4.2. El defecto procedimental absoluto se presenta cuando el operador judicial “(i) sigue un trámite totalmente ajeno al asunto sometido a su competencia; (ii) pretermite etapas sustanciales del procedimiento establecido, vulnerando el derecho de defensa y contradicción de una de las partes o (iii) pasa por alto realizar el debate probatorio, natural en todo proceso, vulnerando el derecho de defensa y contradicción de los sujetos procesales al no permitirles sustentar o comprobar los hechos de la demanda o su contestación, con la consecuente negación de sus pretensiones en la decisión de fondo y la violación a los derechos fundamentales”.
4.3. De igual manera, esta Corporación ha señalado que para acreditar la configuración de este defecto se deben verificar ciertas condiciones así: “i) [Q]ue no haya posibilidad de corregir la irregularidad por ninguna otra vía, de acuerdo con el carácter subsidiario de la acción de tutela; (ii) que el defecto procesal tenga una incidencia directa en el fallo que se acusa de ser vulneratorio de los derechos fundamentales; (iii) que la irregularidad haya sido alegada al interior del proceso ordinario, salvo que ello hubiera sido imposible, de acuerdo con las circunstancias del caso específico; y (iv) que como consecuencia de lo anterior se presente una vulneración a los derechos fundamentales”… (Se destacó.
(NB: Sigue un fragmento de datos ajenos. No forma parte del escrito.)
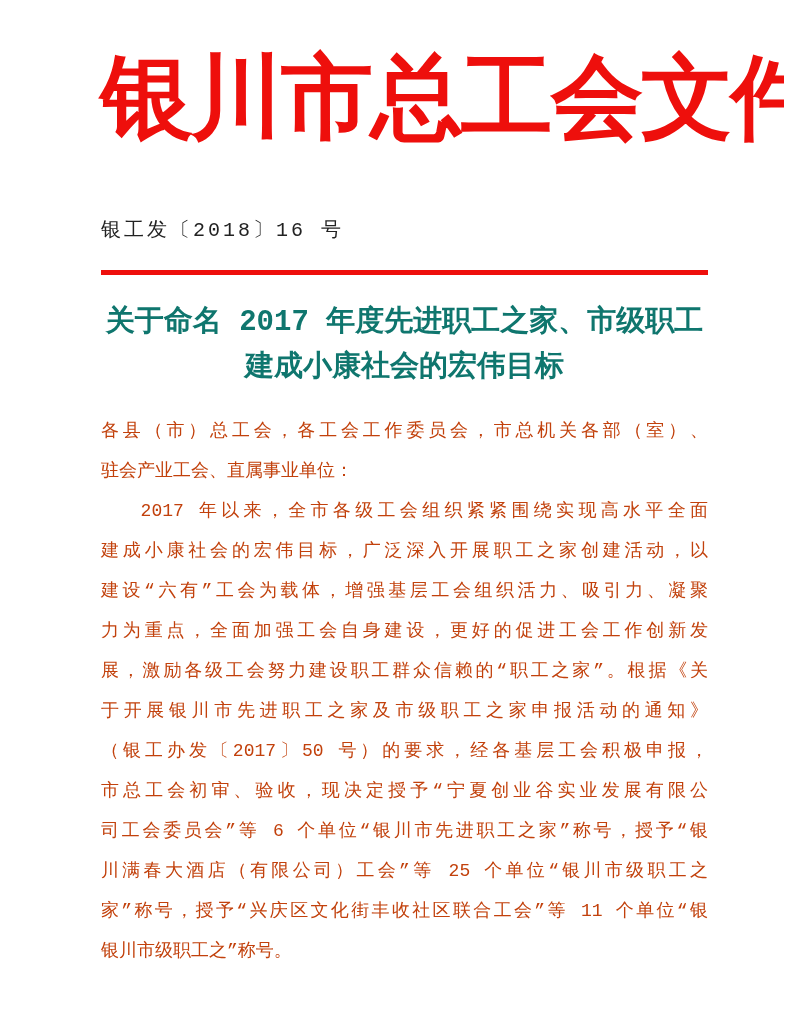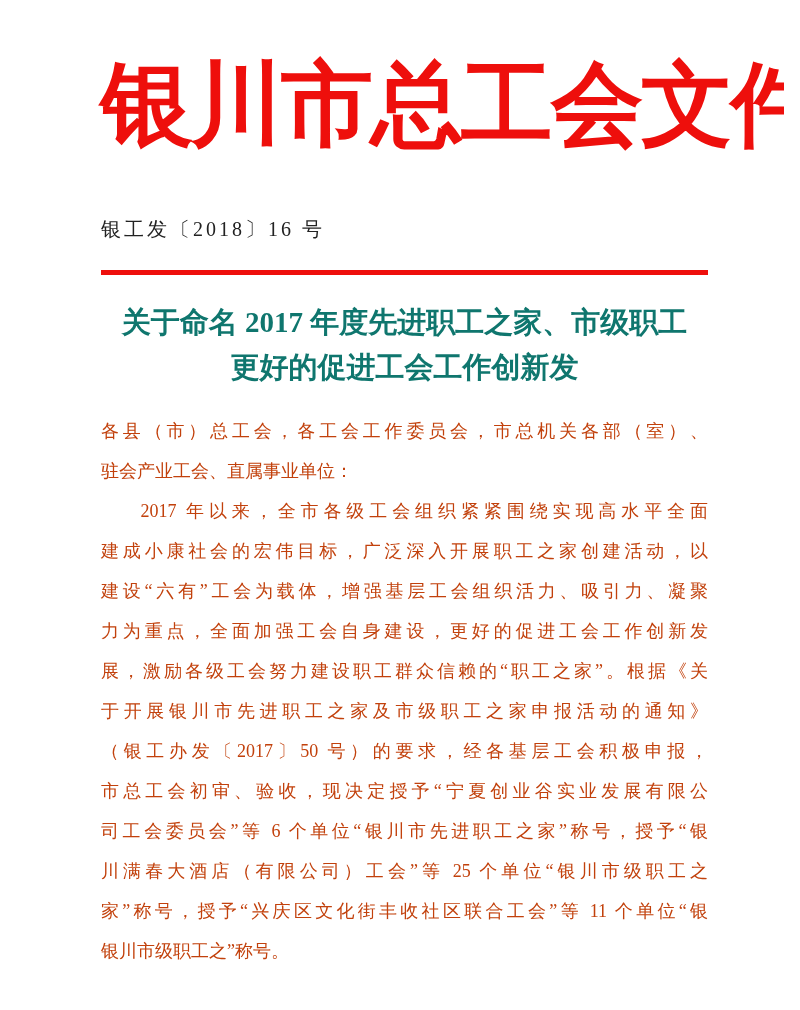--- a/index.html
+++ b/index.html
@@ -15,7 +15,7 @@
     margin:0 auto;
     padding:50px 76px 0 85px;
     background:#ffffff;
-    font-family:Liberation Serif, serif;
+    font-family:Liberation Mono, monospace;
     color:var(--ink);
     overflow:hidden;
   }

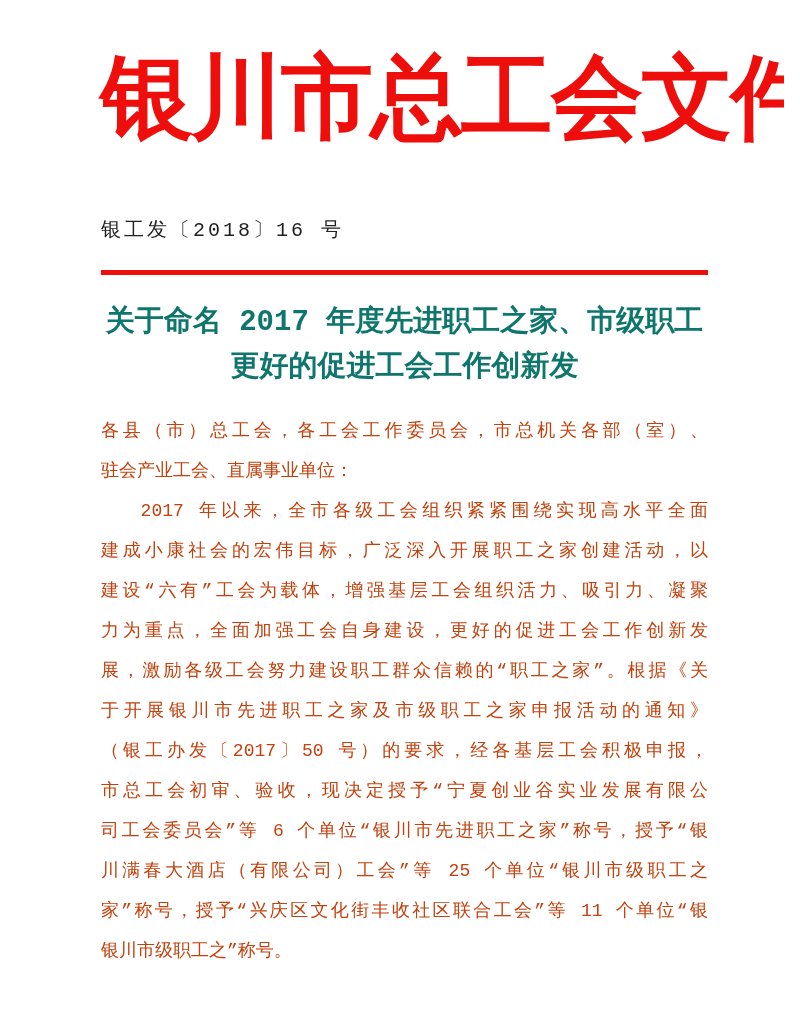--- a/index.html
+++ b/index.html
@@ -86,7 +86,7 @@
 
   <h2 class="notice-title">
     <span class="title-line">关于命名 2017 年度先进职工之家、市级职工</span>
-    <span class="title-line">更好的促进工会工作创新发</span>
+    <span class="title-line">建成小康社会的宏伟目标</span>
   </h2>
 
   <div class="para salutation">

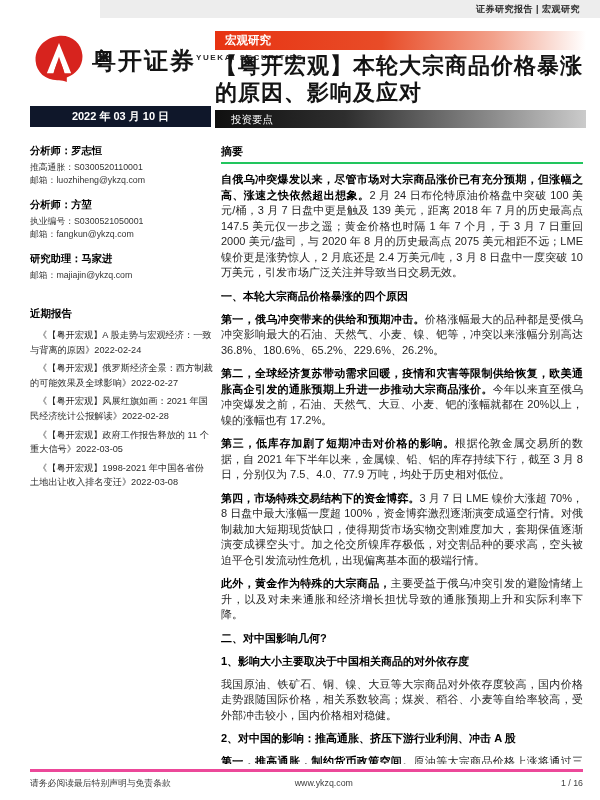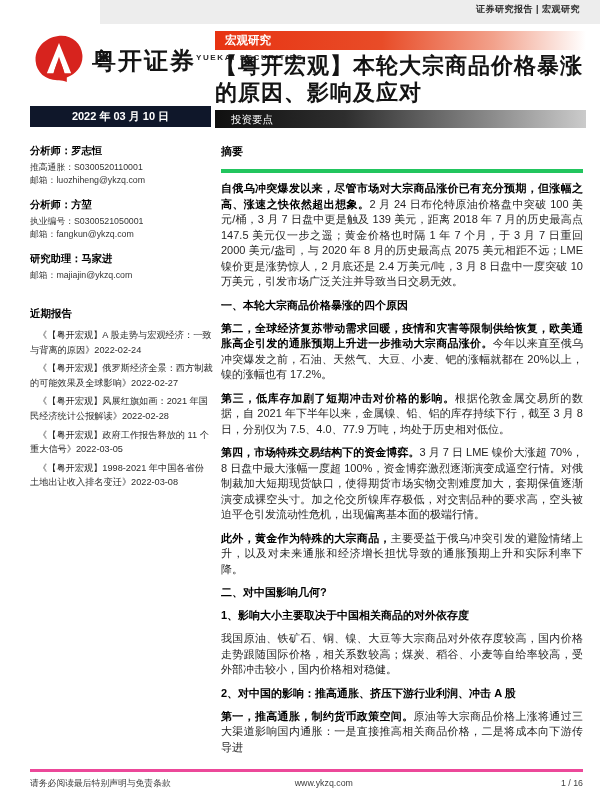--- a/index.html
+++ b/index.html
@@ -7,7 +7,7 @@
         font-family:"Liberation Sans","DejaVu Sans",sans-serif;color:#1f1f1f;}
 
   
-  .topbar{position:absolute;top:0;left:100px;right:0;height:24px;background:#ededed;}
+  .topbar{position:absolute;top:0;left:100px;right:0;height:18px;background:#ededed;}
   .topbar-text{position:absolute;right:20px;top:0;line-height:18px;font-size:9px;
                font-weight:bold;color:#2b2b2b;letter-spacing:0.5px;}
 

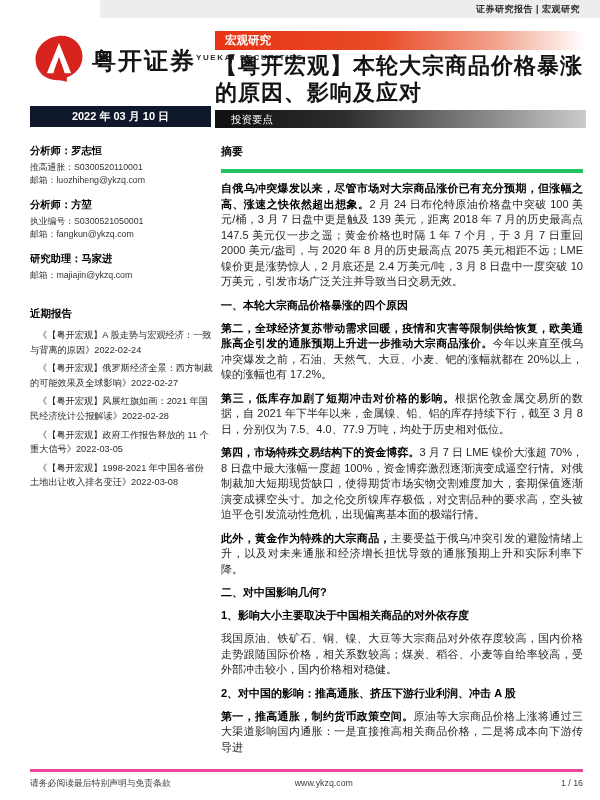--- a/index.html
+++ b/index.html
@@ -39,8 +39,8 @@
 
   
   .main{position:absolute;top:144px;left:221px;width:362px;height:620px;overflow:hidden;}
-  .abstract-title{font-size:11px;font-weight:bold;color:#000;padding-bottom:10px;
-                  border-bottom:4px solid #22c55e;margin-bottom:8px;}
+  .abstract-title{font-size:11px;font-weight:bold;color:#000;padding-bottom:3px;
+                  border-bottom:2px solid #22c55e;margin-bottom:8px;}
   .para{font-size:11px;line-height:15.5px;text-align:justify;color:#1f1f1f;margin:0 0 8px;}
   .para b{color:#000;font-family:Liberation Serif, serif;}
   .sec-h{font-size:11px;font-weight:bold;color:#000;margin:4px 0 8px;}

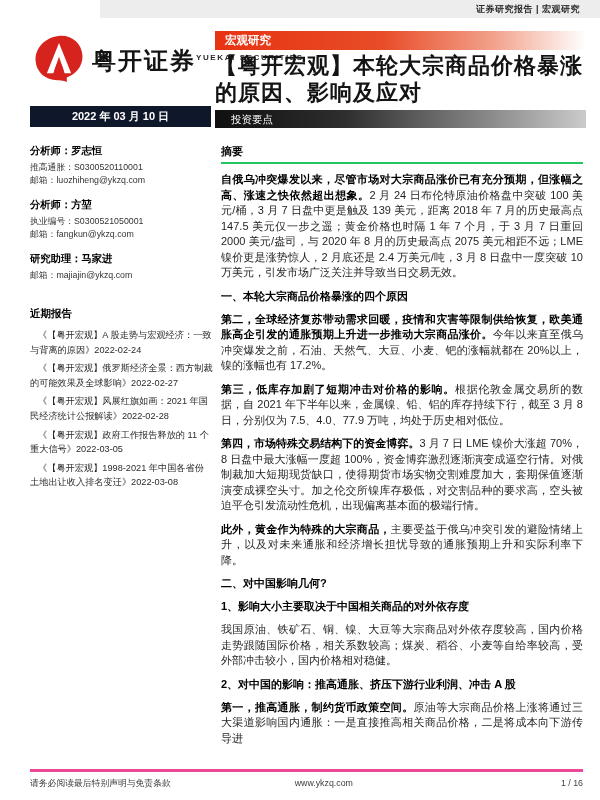--- a/index.html
+++ b/index.html
@@ -114,6 +114,7 @@
 
     <div class="sec-h">一、本轮大宗商品价格暴涨的四个原因</div>
 
+    <p class="para"><b>第一，俄乌冲突带来的供给和预期冲击。</b><span>价格涨幅最大的品种都是受俄乌冲突影响最大的石油、天然气、小麦、镍、钯等，冲突以来涨幅分别高达 36.8%、180.6%、65.2%、229.6%、26.2%。</span></p>
     <p class="para"><b>第二，全球经济复苏带动需求回暖，疫情和灾害等限制供给恢复，欧美通胀高企引发的通胀预期上升进一步推动大宗商品涨价。</b><span>今年以来直至俄乌冲突爆发之前，石油、天然气、大豆、小麦、钯的涨幅就都在 20%以上，镍的涨幅也有 17.2%。</span></p>
     <p class="para"><b>第三，低库存加剧了短期冲击对价格的影响。</b><span>根据伦敦金属交易所的数据，自 2021 年下半年以来，金属镍、铅、铝的库存持续下行，截至 3 月 8 日，分别仅为 7.5、4.0、77.9 万吨，均处于历史相对低位。</span></p>
     <p class="para"><b>第四，市场特殊交易结构下的资金博弈。</b><span>3 月 7 日 LME 镍价大涨超 70%，8 日盘中最大涨幅一度超 100%，资金博弈激烈逐渐演变成逼空行情。对俄制裁加大短期现货缺口，使得期货市场实物交割难度加大，套期保值逐渐演变成裸空头寸。加之伦交所镍库存极低，对交割品种的要求高，空头被迫平仓引发流动性危机，出现偏离基本面的极端行情。</span></p>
CC T-008/19; reiterada en CSJ STC4307, 8 jul. 2020, rad. 00161-01).
4. Se impone, entonces, reafirmar lo dispuesto por el colegiado de origen, habida cuenta que el despacho recriminado, imbuido en dislate de procedimiento, prefirió escatimar mayor esfuerzo en desatar un pronunciamiento valedero, de cara a la causa sub examine. Sobre la réplica de quien dijo ser apoderado de Julián Yepes Yepes se dirimirá en proveído aparte.
DECISIÓN
En mérito de lo expuesto, la Corte Suprema de Justicia, Sala de Casación Civil, administrando justicia en nombre de la República y por autoridad de la ley, confirma la sentencia impugnada.
Notifíquese por el canal más ágil y eficaz. Remítanse las diligencias a la Corte Constitucional, para lo de su cargo.
HILDA GONZÁLEZ NEIRA
MARTHA PATRICIA GUZMÁN ÁLVAREZ
Ausencia justificada
AROLDO WILSON QUIROZ MONSALVO
LUIS ALONSO RICO PUERTA
OCTAVIO AUGUSTO TEJEIRO DUQUE
FRANCISCO TERNERA BARRIOS
1 Notificación producida el 23 de marzo de los corrientes.
2 En ese auto de 17 de junio la agencia judicial optó por desestimar la solicitud del enjuiciado, tendiente a que se lo tuviera por enterado de la litis por “conducta concluyente”.
3 Memorial allegado el 26 de julio del año que transcurre.
4 En cuanto preconiza que «la notificación se considerará surtida al finalizar el día siguiente al de la entrega del aviso» y, sobre la base de que dicho enteramiento tuvo recepción el 23 de marzo de la anualidad en curso.